Search code examples
python-3.xalgorithmtreegraph-theoryn-ary-tree

Number of distinct paths in tree, that have value of nodes in that path greater than or equal K


Problem Statement:
You are given an integer N denoting number of nodes in that tree. Now, you need to count, how many distinct paths are there in the tree, such that, minimum node value in that path is greater than or equal to k.

Input format:

  1. First line contains total number of nodes N in that tree and a positive integer value K.
  2. Next N-1 lines contain a pair of integers u, v (values are not comma seperated), which denote that there is an edge between node u and v, in the tree.

Example:

Input:

4 2  
1 2  
2 3  
3 4  

Expected Output:

3

Edit: I am not able to think of how to approach this problem. So, please provide me with a hint, so that i can further try implementing it. I'll be greatful to even the slightest help.

Update:

1 <= N <= 10^5
1 <= u,v <= N  
1 <= K <= 10^6  

A naive approach to such a problem will not pass under any cirumstances. The complexity of the solution should be either O(n**2) or O(nlogn).


Solution

  • This problem can be solved using Dynamic Programming on Trees, you can read about it here https://www.geeksforgeeks.org/dynamic-programming-trees-set-2/.
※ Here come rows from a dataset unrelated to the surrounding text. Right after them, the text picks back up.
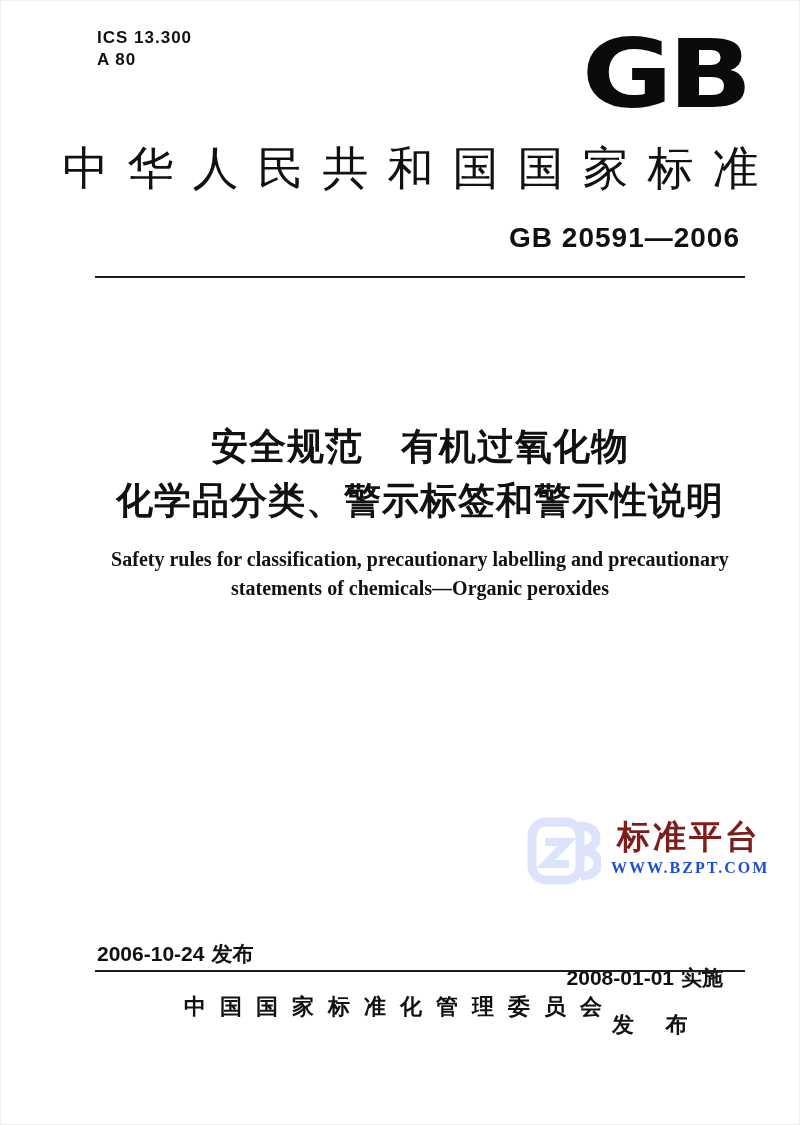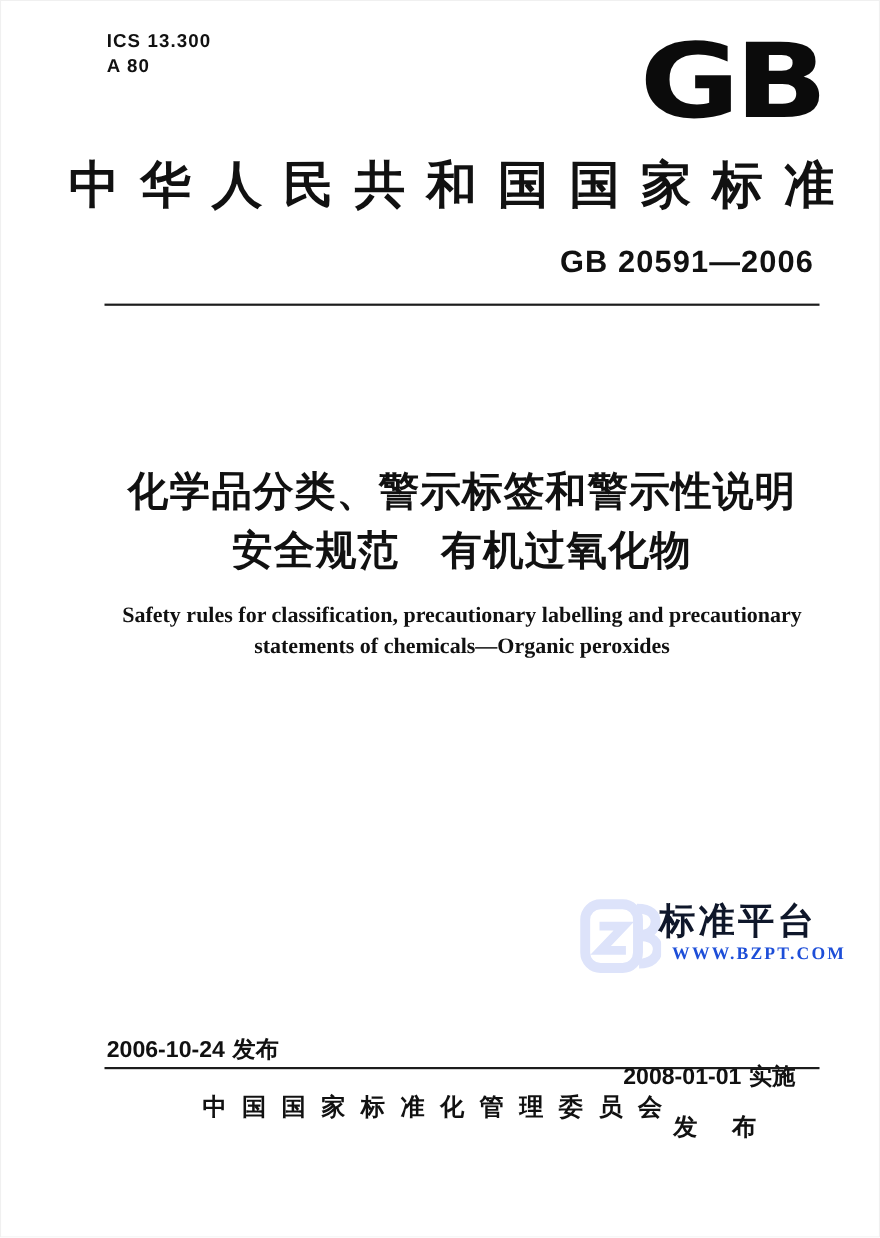"中华人民共和国国家标准" .national-title { font-weight: bold -> normal }
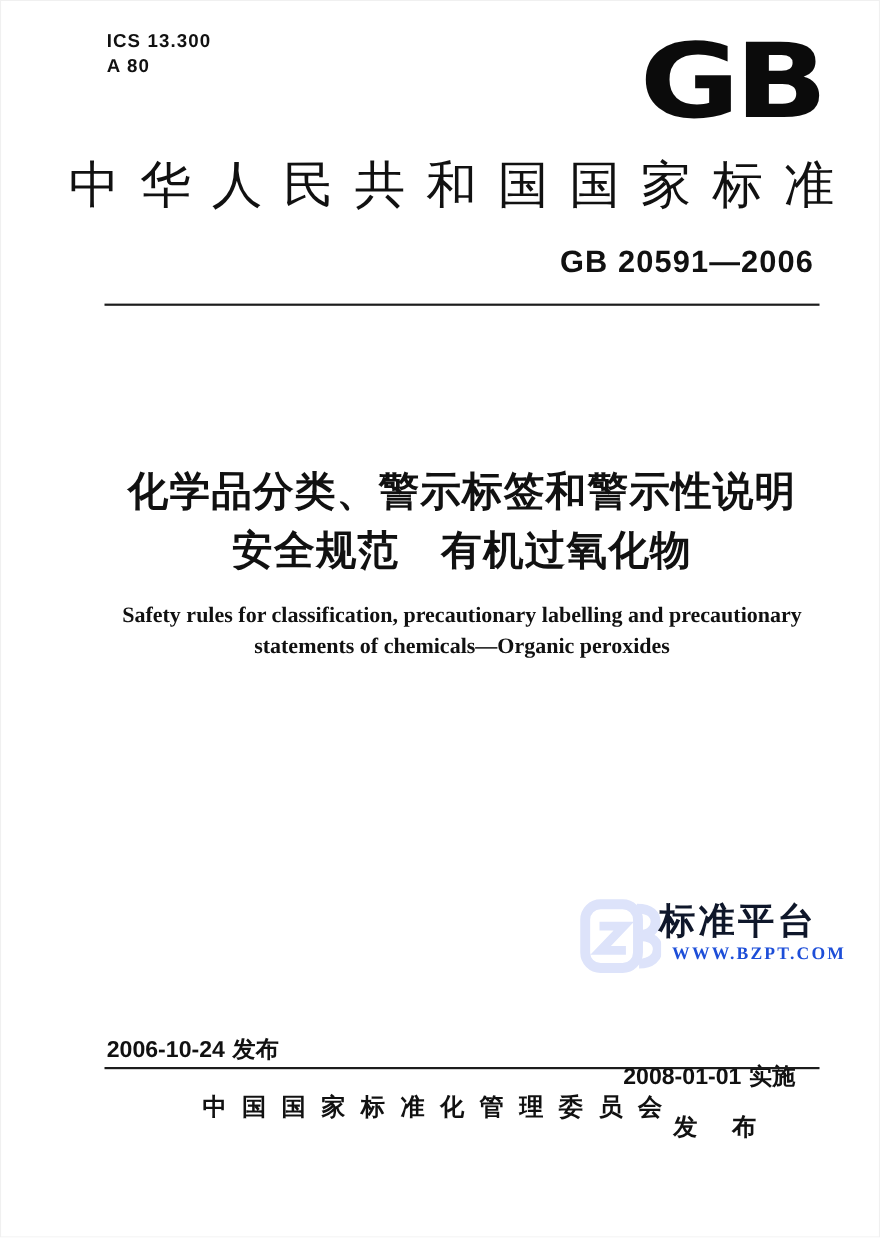"化学品分类、警示标签和警示性说明" div { order: before "安全规范 有机过氧化物" -> after "安全规范 有机过氧化物" }
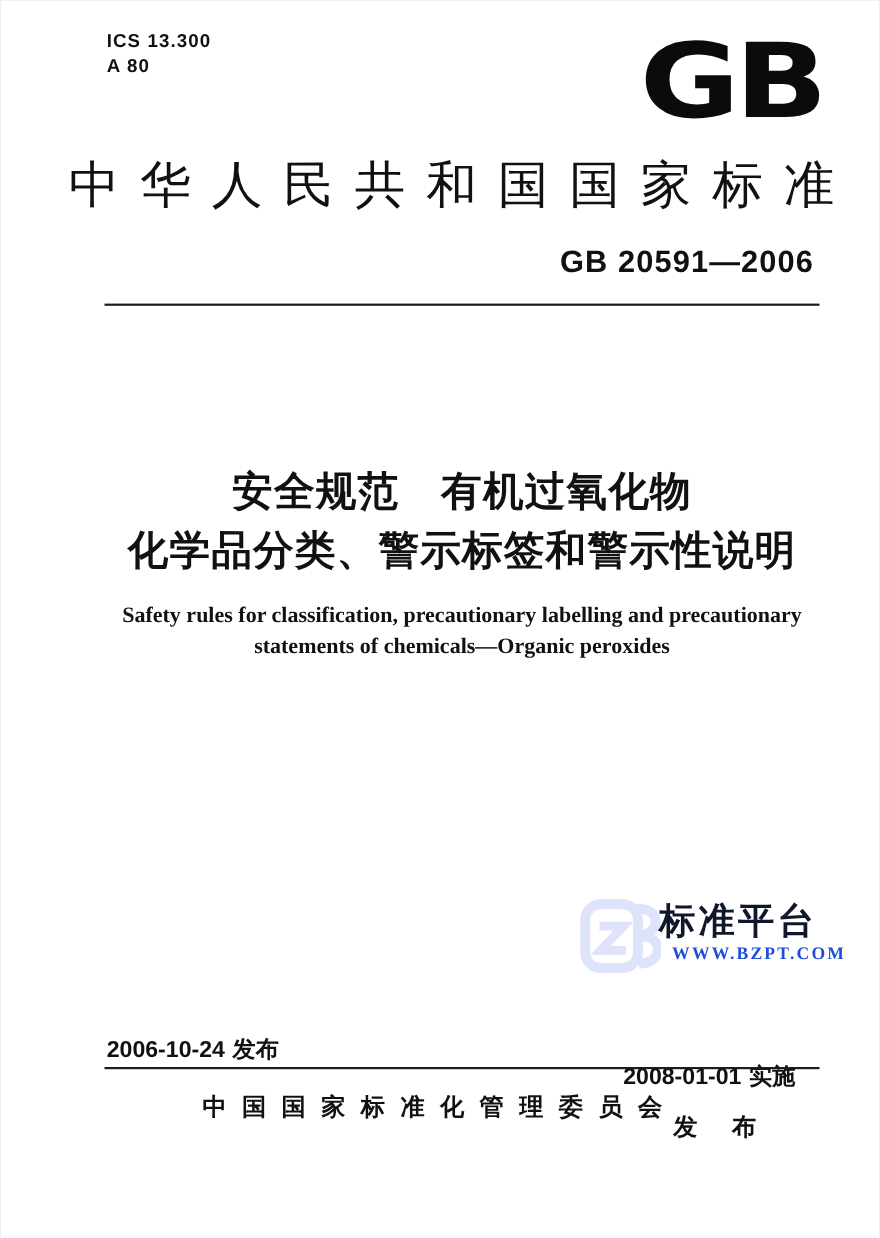"标准平台" .wm-name { color: #0f172a -> #7f1d1d; left: 72px -> 90px }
    Let's split the problem into two parts, the first one is to find the number of paths that are valid in the subtree of a node u. The second part is to find the answer for the node u if we do not consider its subtree but going to it's parent and so on.

    Let us consider 1 as the root of the tree.

    Now for solving the first part, we will make an array in[] in which we will store the the number of paths in the subtree of node u so in[u] will represent the number of valid paths starting from the node u and visiting its subtree. To compute this array we can run a simple dfs as follows :

    //u is the current node - p is the parent
    void dfs1(int u, int p) {
        for (int i = 0; i < g[u].size(); i++) { //iterate through the adjacency of node u
            int v = g[u][i]; // v is the child of u
            if (v != p) { //in case v is the parent just ignore it
                dfs1(v, u); //go to node v
                if (u >= k && v >= k) { //if value of u or v is less than k then we cant start at this node so it should be 0
                    in[u] += in[v] + 1; //add to number of paths of u the number of paths starting from the node v + 1 (+1 because we can also go from u to v)
                }
            }
        }
    }
    

    For solving the second part we need an array out[] with out[u] being the number of paths that are valid if we do not consider the subtree of u which is going to the parent of u and so on.

    lets call the parent of u P[u]. To compute out[u] we will rely on p[u]. out[i] is number of valid paths if we go to p[u], and what we can do once we reach p[u] is either go through its subtree (excluding the brach of u of course) or visit p[p[u]] (the parent of parent of u) so out[u] is (out[p[u]] + 1) + (in[p[u]] - in[u] - 1).

    // u is the current node - p is the parent
    void dfs2(int u, int p) {
        for (int i = 0; i < g[u].size(); i++) { // iterate through the adjacency of node u
            int v = g[u][i]; // v is the child of u
            if (v != p) { // in case v is the parent just ignore it
                if (v >= k && u >= k) { // if value of u or v is less than k then we cant start at this node so it should be 0
                    out[v] += (out[u] + 1); //add to the number of paths of v the number of paths from it's parent (u) + 1 if we dont use the subtree of u
                    out[v] += (in[u] - in[v] - 1); // add to the number of paths of v the number of paths from it's parent (u)
                    // we should subtract in[v] + 1 because we want to exclude this branch from the subtree of the parent
                }
                dfs2(v, u); // go to node v
            }
        }
    }
    

    To find the answer just sum all out[u] + in[u] for all the nodes and divide by 2 because each path was computed twice.

    complexity O(V+E)